Excerpts from a dataset
------------------------------------------------------------------------

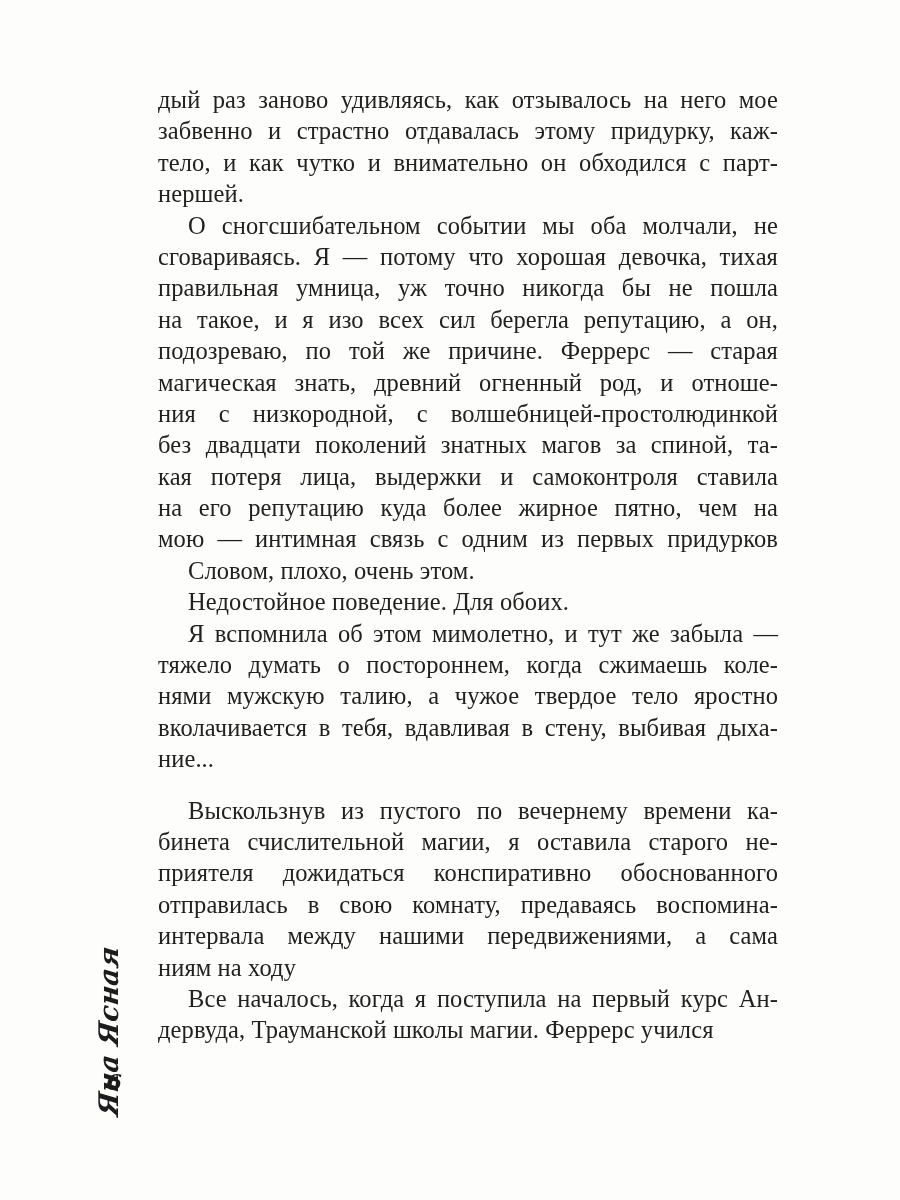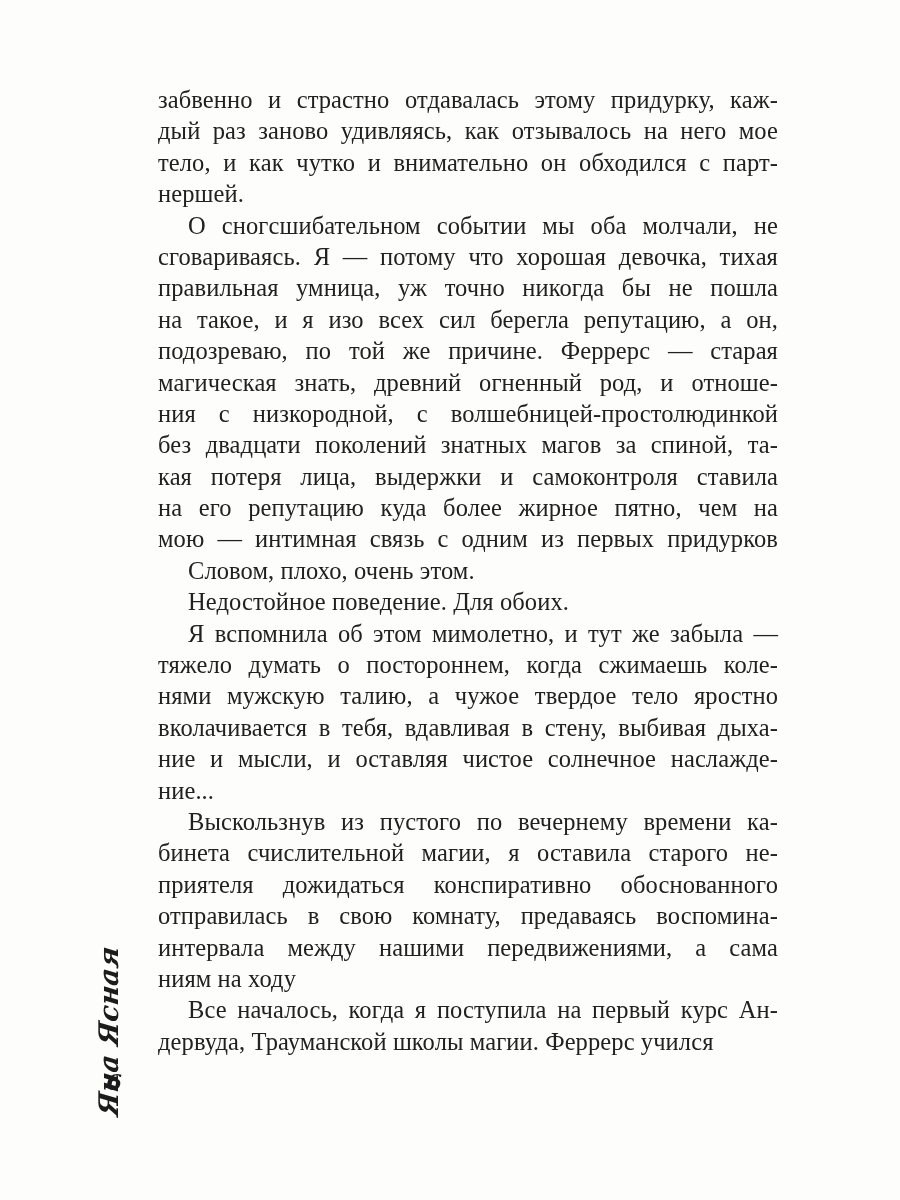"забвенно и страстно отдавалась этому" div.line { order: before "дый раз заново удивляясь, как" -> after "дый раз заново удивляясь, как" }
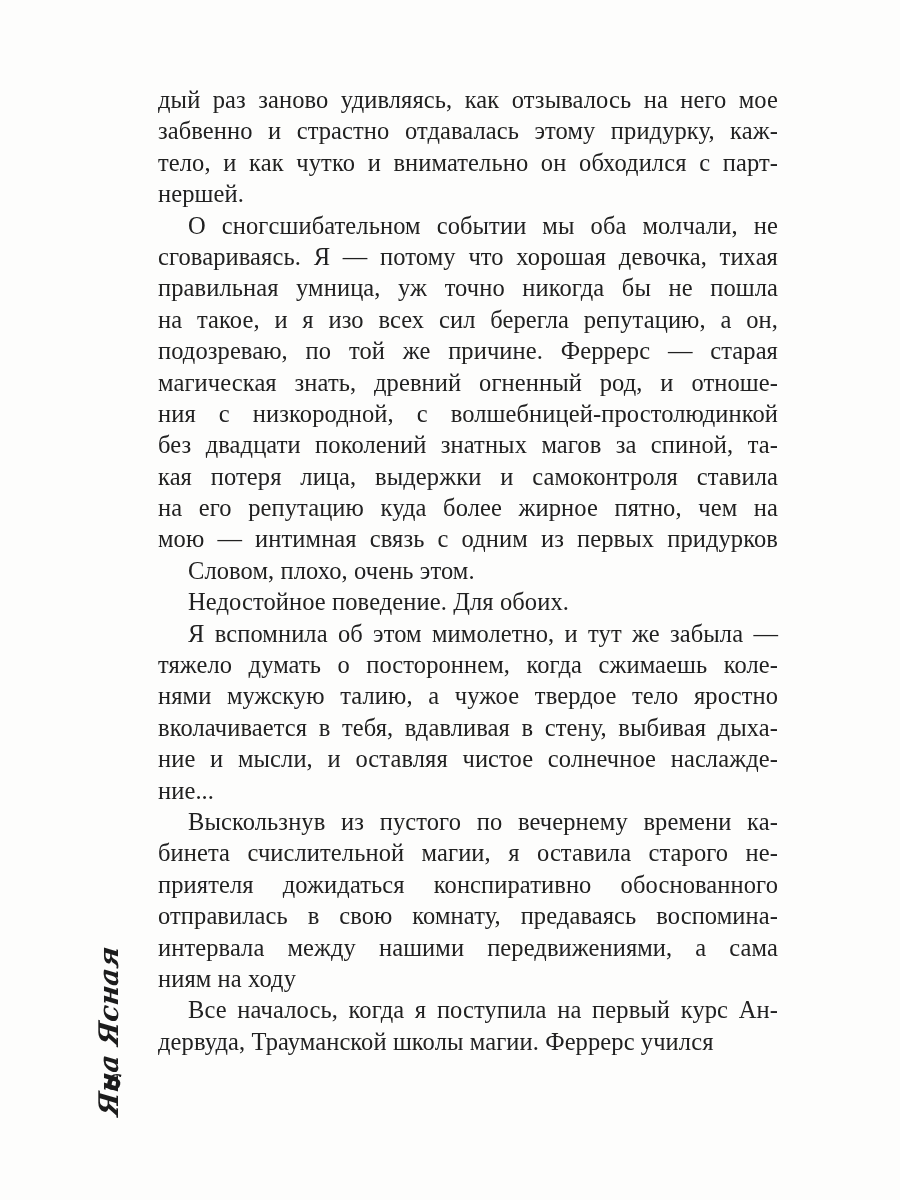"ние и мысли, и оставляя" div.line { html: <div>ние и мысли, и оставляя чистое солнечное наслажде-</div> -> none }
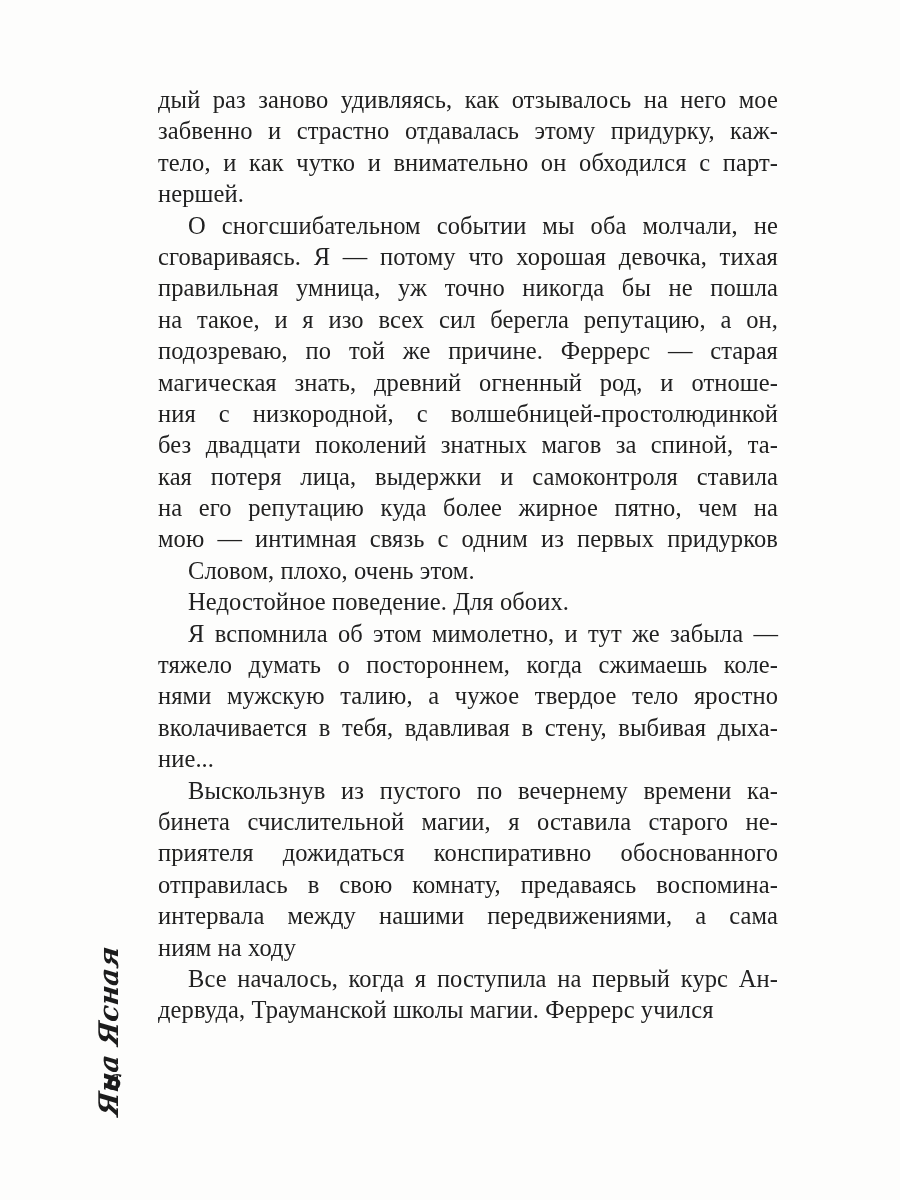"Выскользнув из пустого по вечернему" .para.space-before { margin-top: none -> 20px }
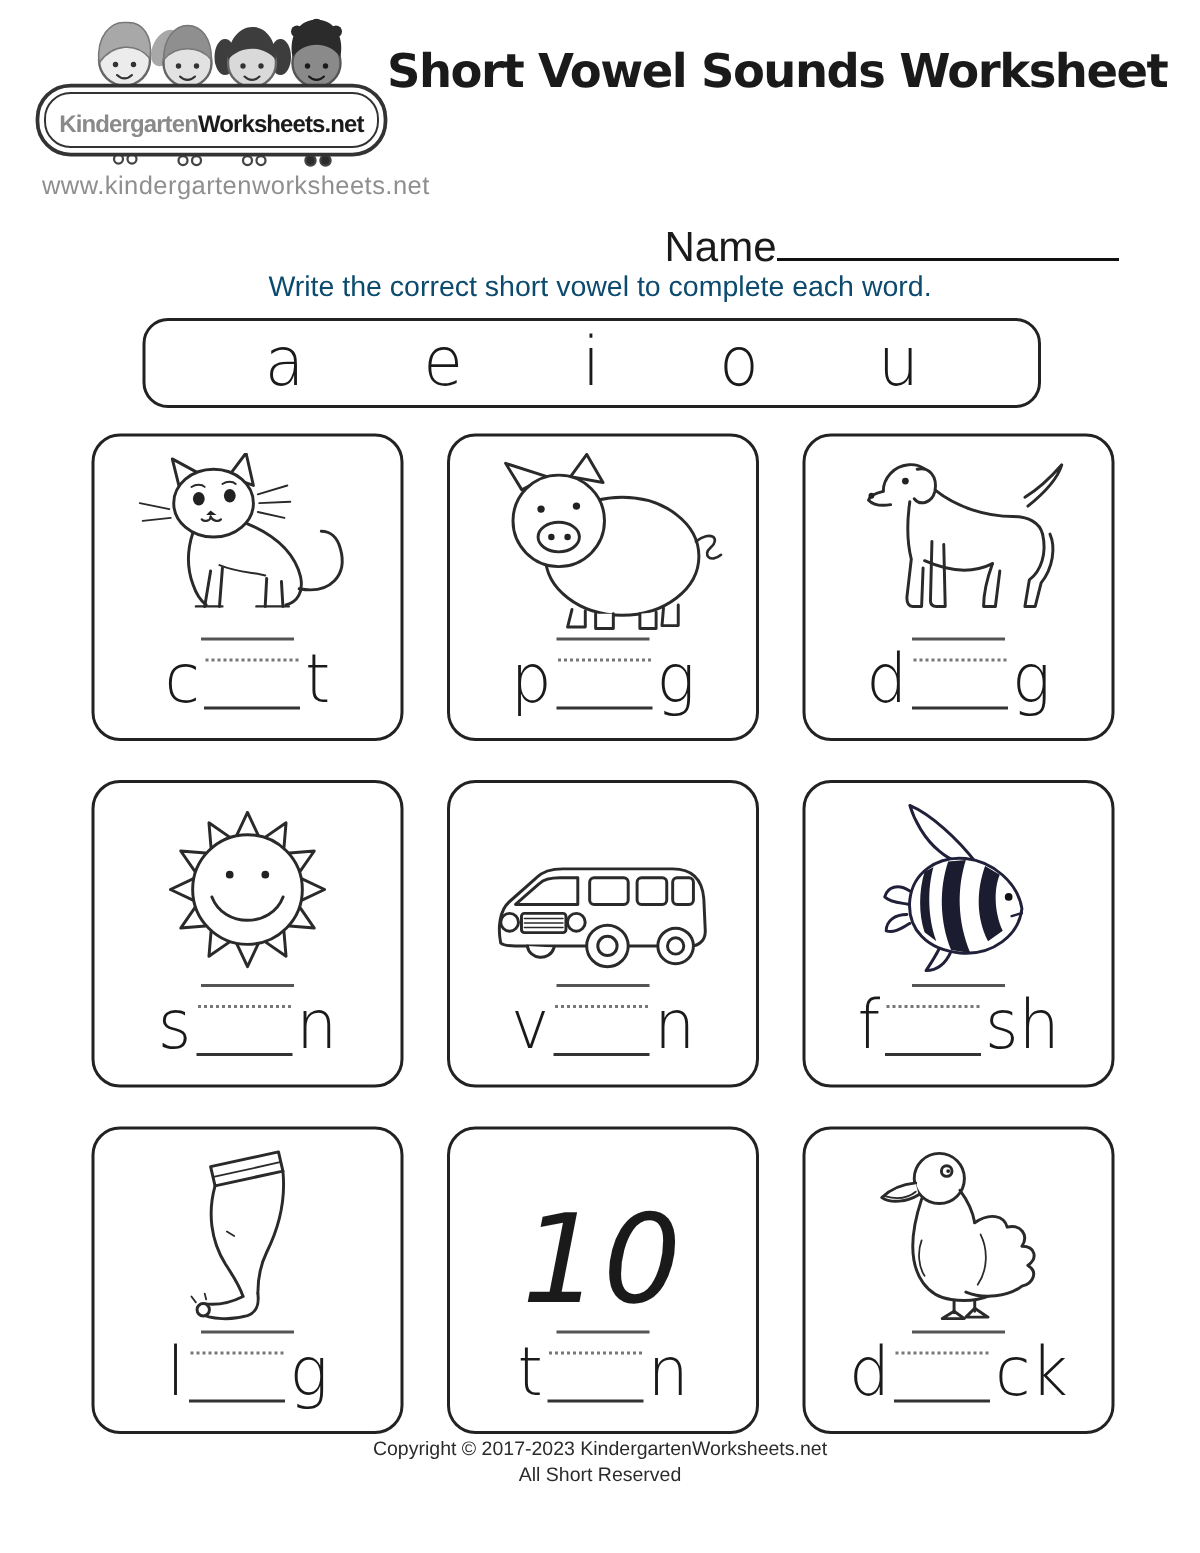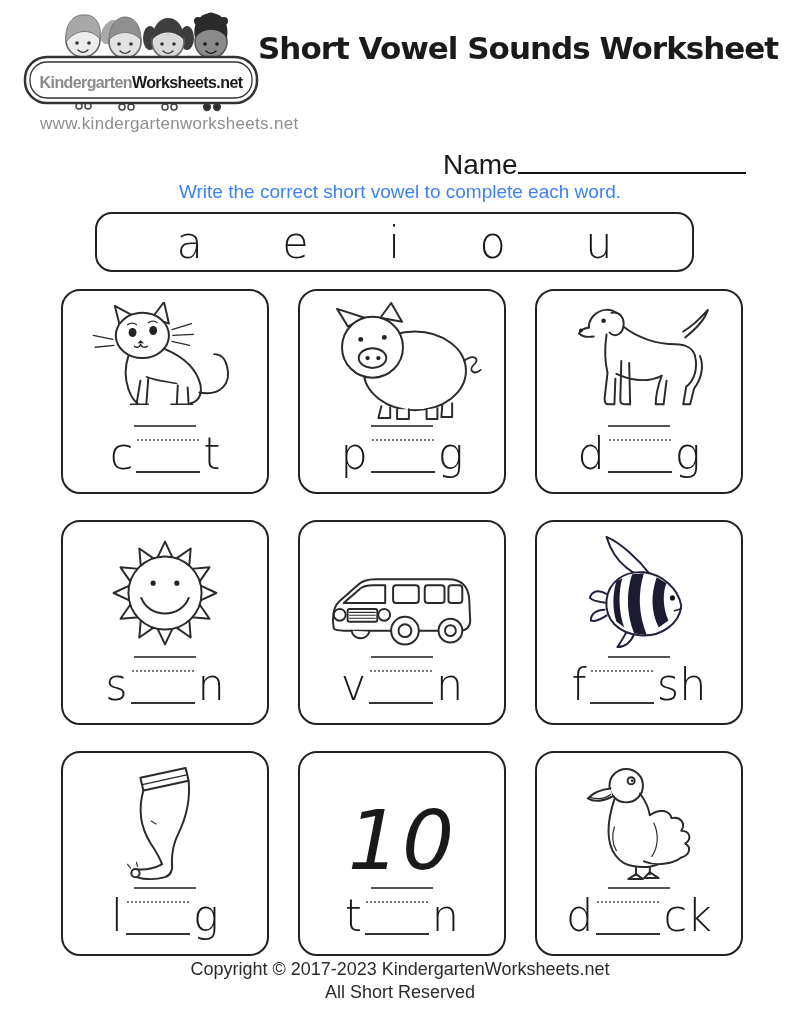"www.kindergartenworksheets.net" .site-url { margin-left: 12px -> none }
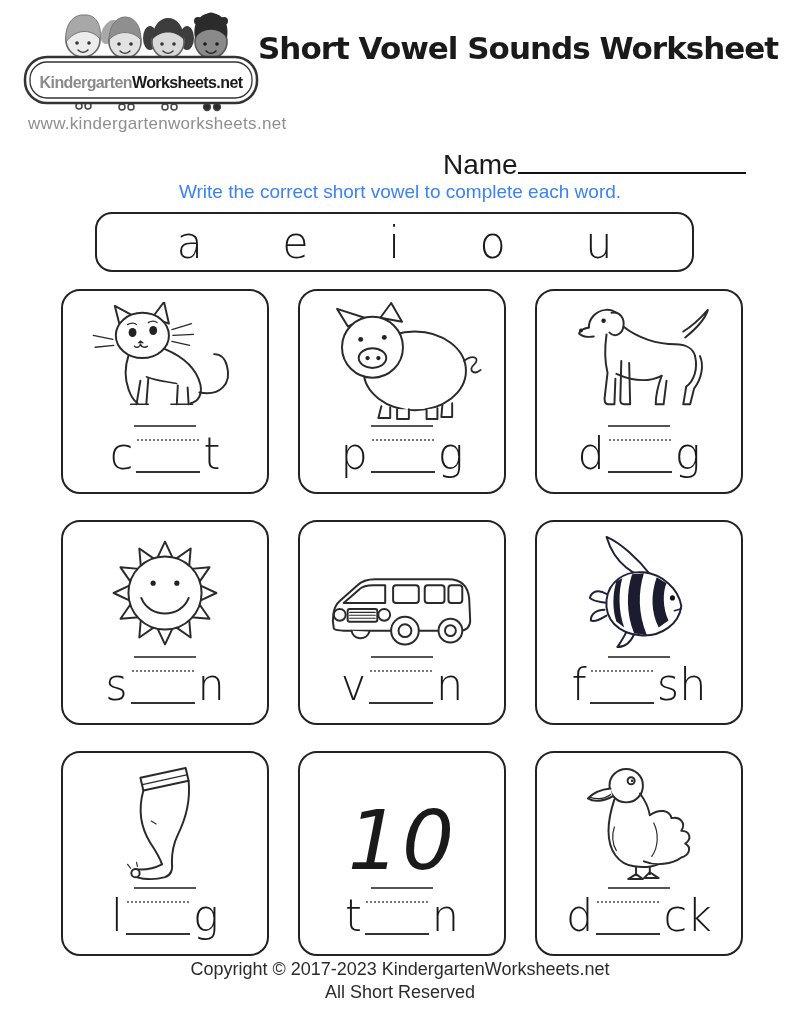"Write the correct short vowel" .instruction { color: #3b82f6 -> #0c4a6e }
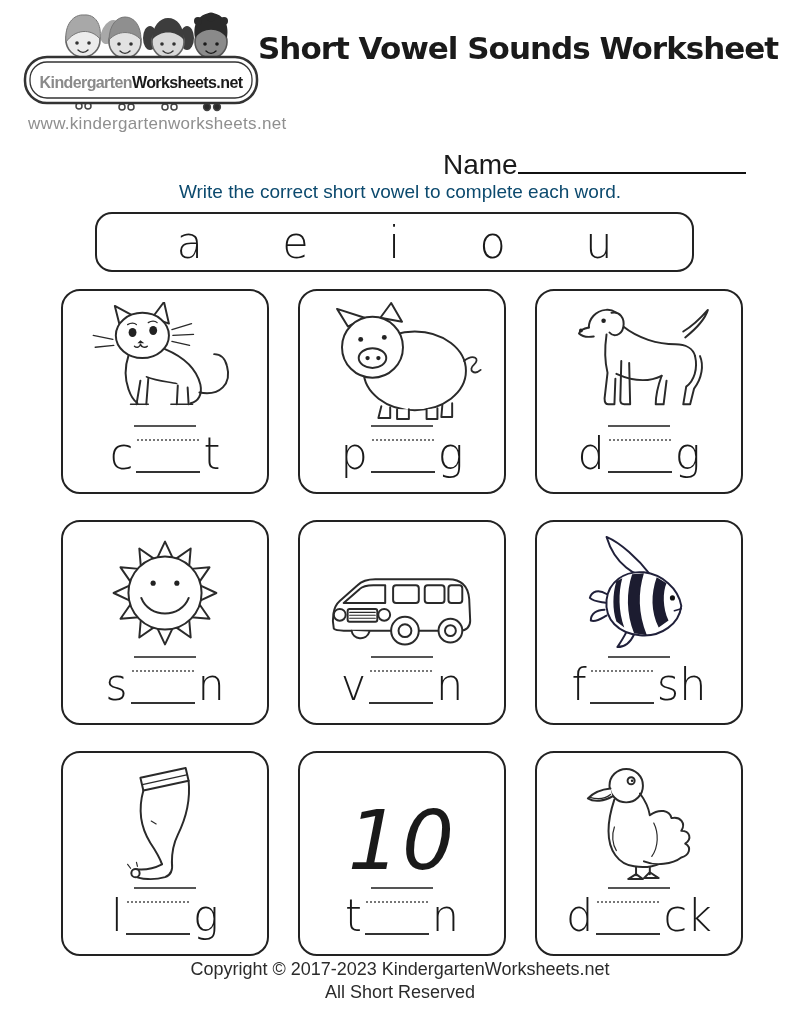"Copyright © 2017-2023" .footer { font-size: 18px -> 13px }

------------------------------------------------------------------------

- **Task objective**
In your copy, reproduce the data above exactly and skip every picture.

- **Solution to the exercise**
"забвенно и страстно отдавалась этому" div.line { order: before "дый раз заново удивляясь, как" -> after "дый раз заново удивляясь, как" }
"ние и мысли, и оставляя" div.line { html: <div>ние и мысли, и оставляя чистое солнечное наслажде-</div> -> none }
"Выскользнув из пустого по вечернему" .para.space-before { margin-top: none -> 20px }
"www.kindergartenworksheets.net" .site-url { margin-left: 12px -> none }
"Write the correct short vowel" .instruction { color: #3b82f6 -> #0c4a6e }
"Copyright © 2017-2023" .footer { font-size: 18px -> 13px }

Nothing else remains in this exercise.